**WORK REQUIRED**
Because the entries hold pictures, reproduce only their words, exactly as written.

Screenshot and code edit data
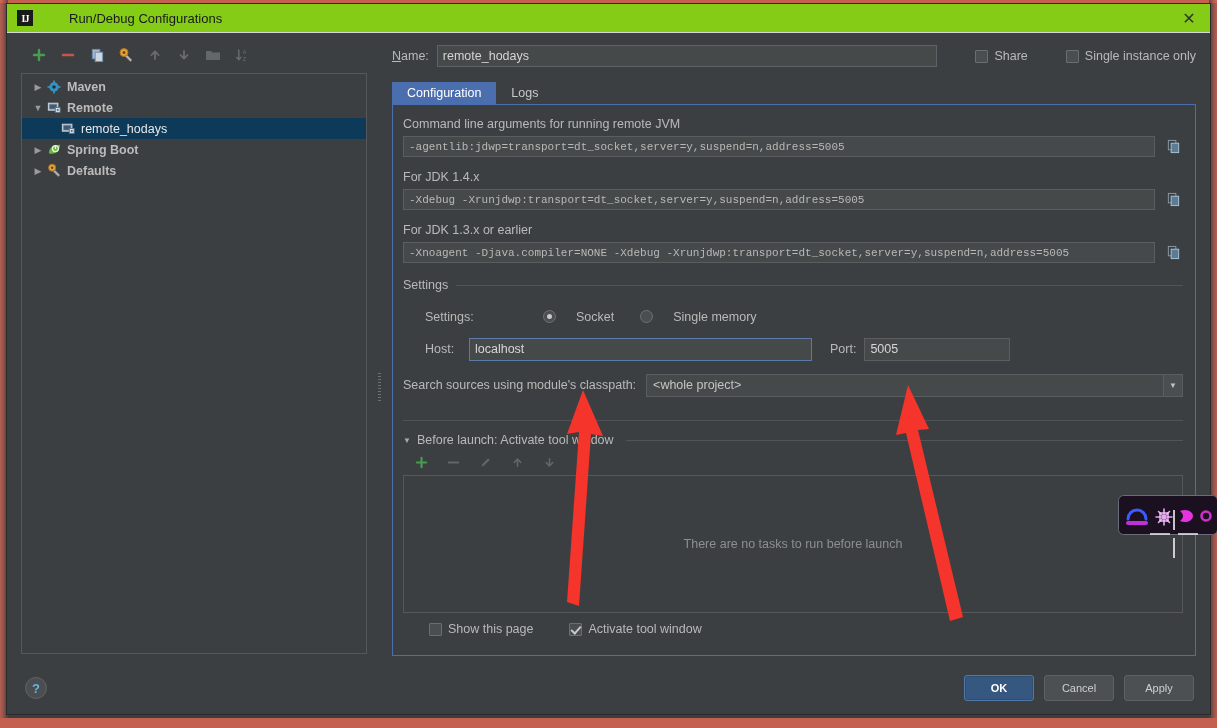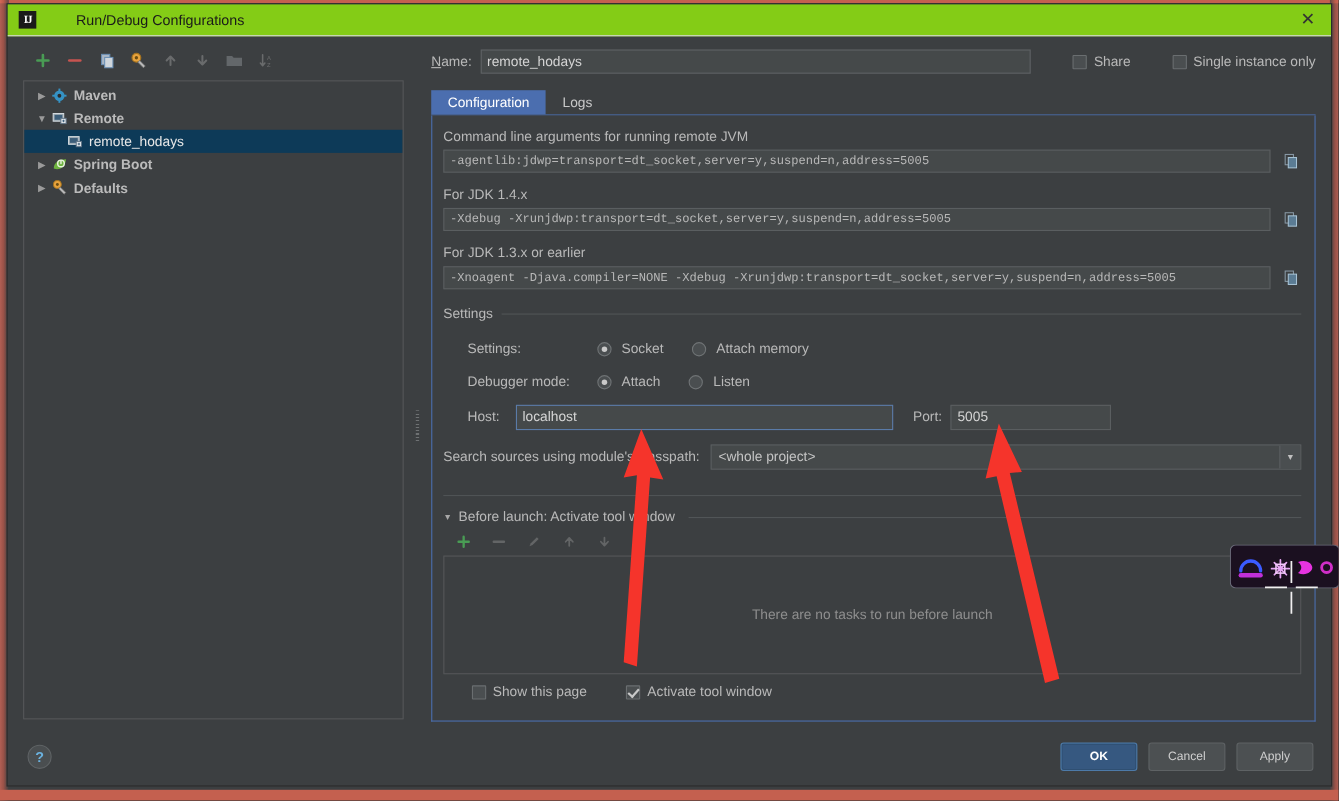"Socket" .radio-wrap { align-items: flex-end -> flex-start; gap: 9px -> 20px }
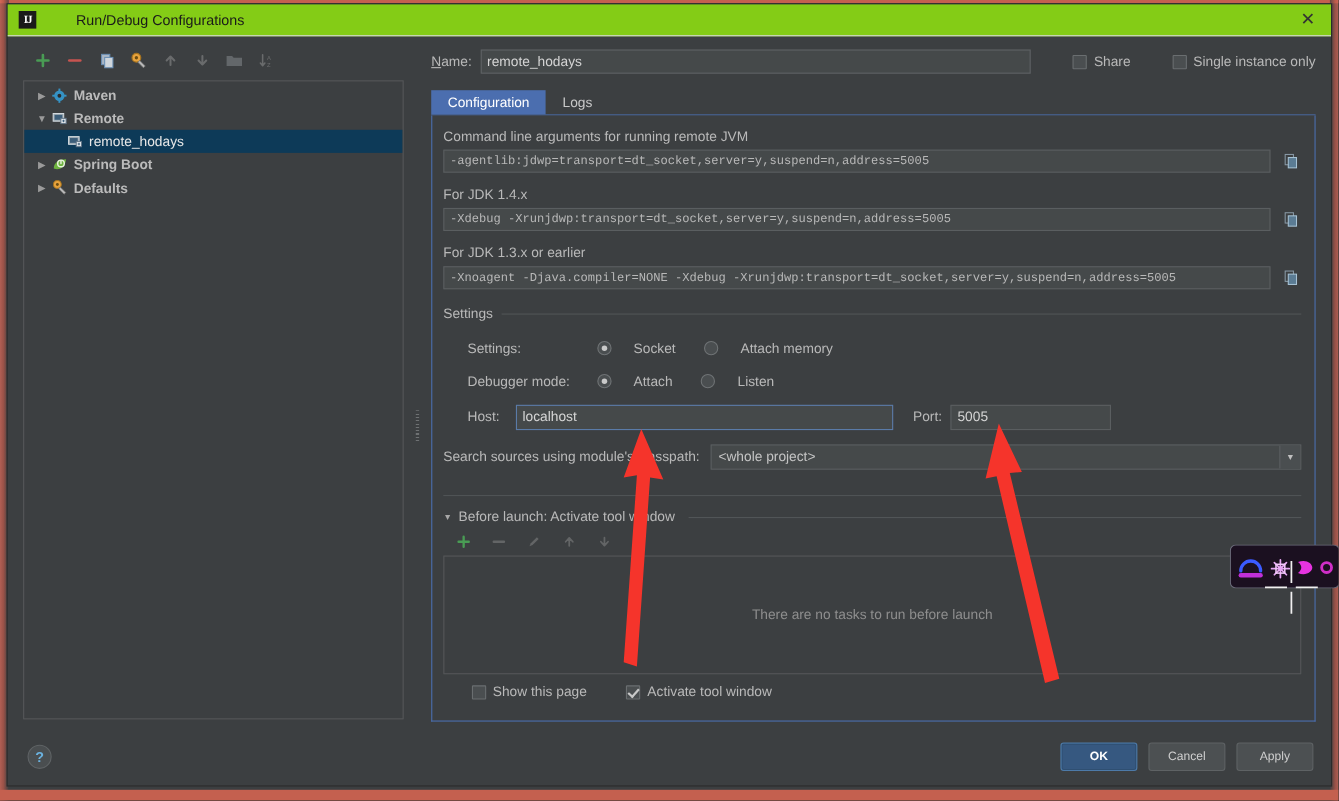"Attach memory" span { text: Attach -> Single }
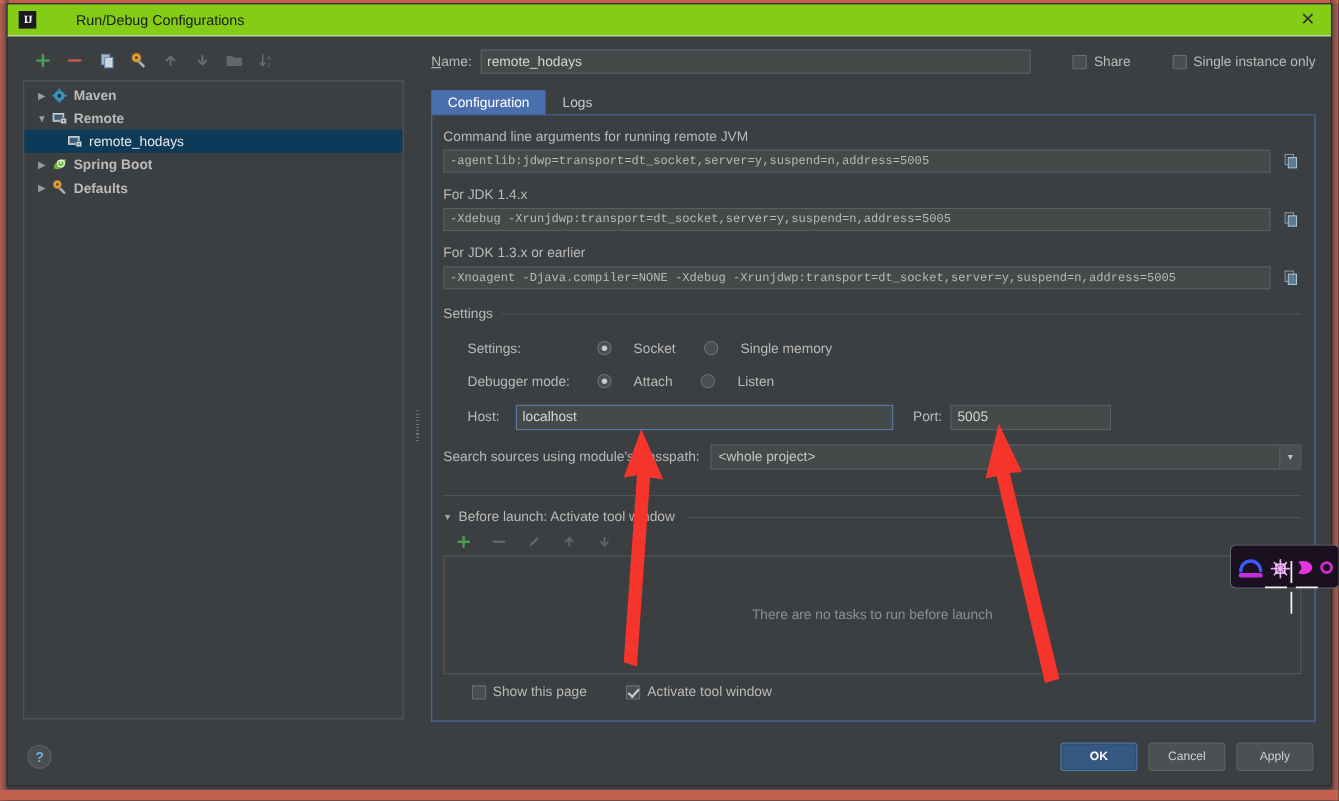"Debugger mode:" div.s-row { html: <div> <span>Debugger mode:</span> <span> <span></span> <span>Attach</span> </span> <span> <span></span> <span>Listen</span> </span> </div> -> none }
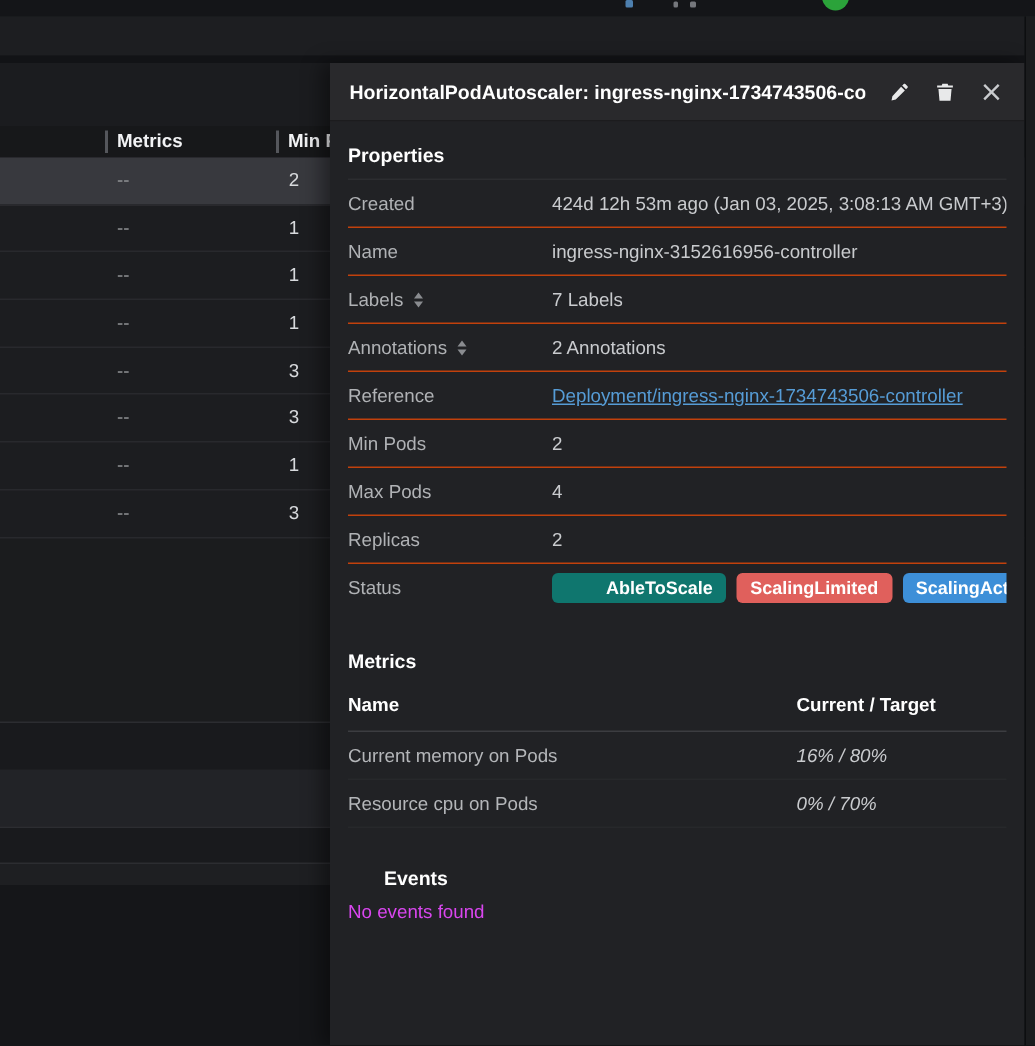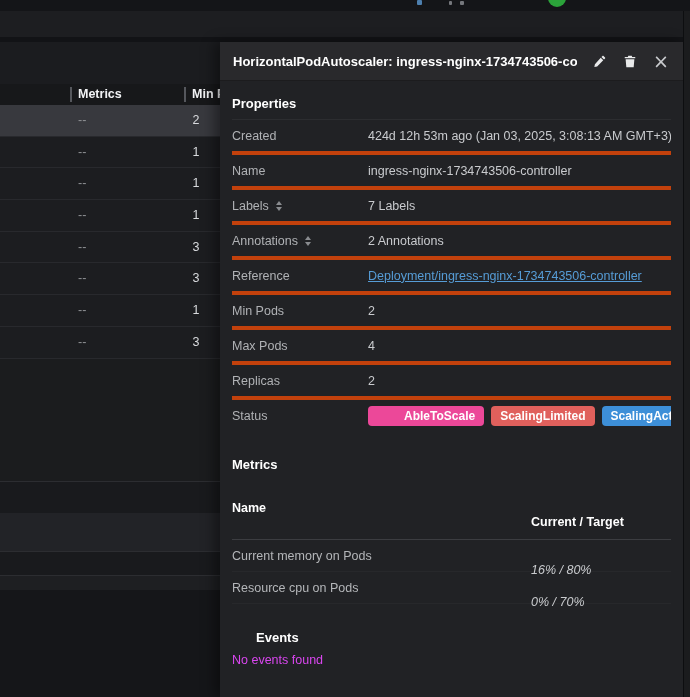"Created" .prop-row { border-bottom: 4px solid #c2410c -> 1px solid #c2410c }
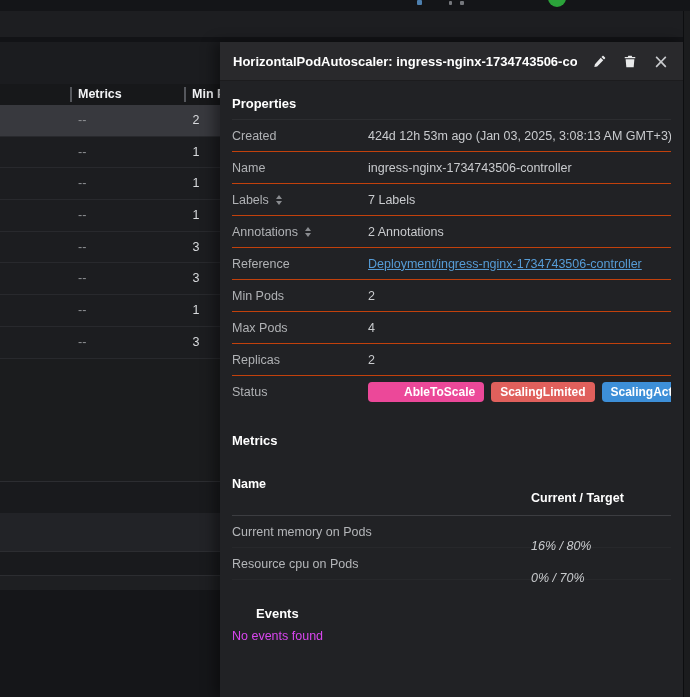"ingress-nginx-1734743506-controller" div.prop-value { text: ingress-nginx-1734743506-controller -> ingress-nginx-3152616956-controller }
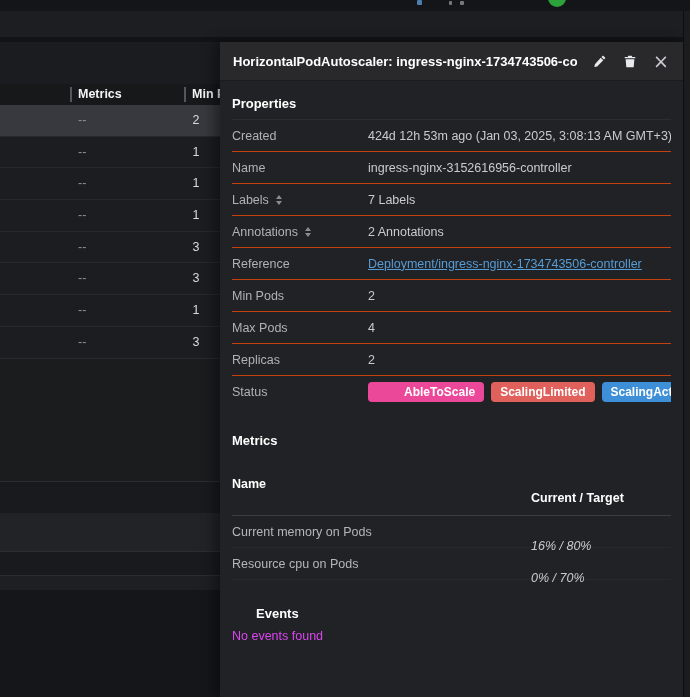"AbleToScale" span.badge { background: #ec4899 -> #0f766e }
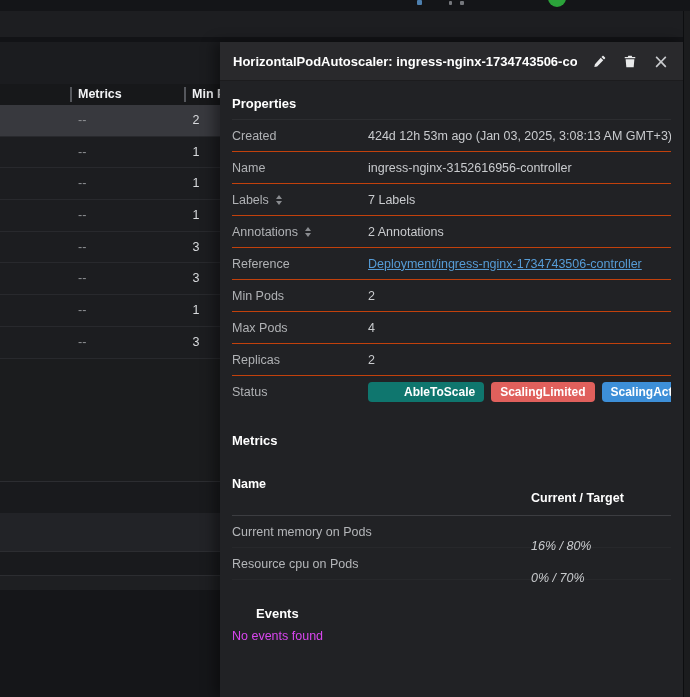"Current / Target" .mt-col2 { margin-top: 28px -> none }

**SOLUTION**
"Socket" .radio-wrap { align-items: flex-end -> flex-start; gap: 9px -> 20px }
"Attach memory" span { text: Attach -> Single }
"Debugger mode:" div.s-row { html: <div> <span>Debugger mode:</span> <span> <span></span> <span>Attach</span> </span> <span> <span></span> <span>Listen</span> </span> </div> -> none }
"Created" .prop-row { border-bottom: 4px solid #c2410c -> 1px solid #c2410c }
"ingress-nginx-1734743506-controller" div.prop-value { text: ingress-nginx-1734743506-controller -> ingress-nginx-3152616956-controller }
"AbleToScale" span.badge { background: #ec4899 -> #0f766e }
"Current / Target" .mt-col2 { margin-top: 28px -> none }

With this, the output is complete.